** Listed records follows **

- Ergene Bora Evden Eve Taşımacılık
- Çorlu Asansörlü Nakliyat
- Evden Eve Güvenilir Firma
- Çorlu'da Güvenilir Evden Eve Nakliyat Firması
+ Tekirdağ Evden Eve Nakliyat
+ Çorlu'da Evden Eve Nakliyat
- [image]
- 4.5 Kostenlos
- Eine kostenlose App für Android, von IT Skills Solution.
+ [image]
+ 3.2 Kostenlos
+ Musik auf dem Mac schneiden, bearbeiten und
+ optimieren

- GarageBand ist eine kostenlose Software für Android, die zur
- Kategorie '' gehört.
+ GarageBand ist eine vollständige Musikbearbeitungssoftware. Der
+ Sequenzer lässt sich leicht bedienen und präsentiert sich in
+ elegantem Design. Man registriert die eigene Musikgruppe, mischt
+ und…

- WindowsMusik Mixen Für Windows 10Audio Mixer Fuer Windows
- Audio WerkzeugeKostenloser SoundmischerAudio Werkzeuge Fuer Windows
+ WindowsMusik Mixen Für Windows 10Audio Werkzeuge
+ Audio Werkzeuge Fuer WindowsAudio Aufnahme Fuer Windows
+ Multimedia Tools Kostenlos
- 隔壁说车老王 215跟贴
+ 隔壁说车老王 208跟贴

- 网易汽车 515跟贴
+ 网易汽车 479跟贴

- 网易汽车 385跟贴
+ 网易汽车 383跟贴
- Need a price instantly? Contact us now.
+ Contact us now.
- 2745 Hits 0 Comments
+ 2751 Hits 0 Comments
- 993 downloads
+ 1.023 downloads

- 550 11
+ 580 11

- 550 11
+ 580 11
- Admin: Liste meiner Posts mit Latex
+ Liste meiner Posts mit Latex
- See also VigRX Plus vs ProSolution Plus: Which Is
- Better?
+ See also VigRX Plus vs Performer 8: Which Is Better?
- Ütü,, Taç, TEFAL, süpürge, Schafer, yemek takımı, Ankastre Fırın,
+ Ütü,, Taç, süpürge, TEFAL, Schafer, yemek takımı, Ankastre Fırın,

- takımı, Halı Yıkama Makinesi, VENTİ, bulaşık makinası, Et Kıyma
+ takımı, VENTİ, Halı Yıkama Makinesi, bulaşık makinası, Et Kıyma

** End of Listed records **

What the exercise asks: Copy range, inclusive: the line holding "- Need a price instantly? Contact us now." to the line holding "- Ütü,, Taç, TEFAL, süpürge, Schafer, yemek". Reproduce exactly those lines of the records above and no others.

Response for this exercise:
- Need a price instantly? Contact us now.
+ Contact us now.
- 2745 Hits 0 Comments
+ 2751 Hits 0 Comments
- 993 downloads
+ 1.023 downloads

- 550 11
+ 580 11

- 550 11
+ 580 11
- Admin: Liste meiner Posts mit Latex
+ Liste meiner Posts mit Latex
- See also VigRX Plus vs ProSolution Plus: Which Is
- Better?
+ See also VigRX Plus vs Performer 8: Which Is Better?
- Ütü,, Taç, TEFAL, süpürge, Schafer, yemek takımı, Ankastre Fırın,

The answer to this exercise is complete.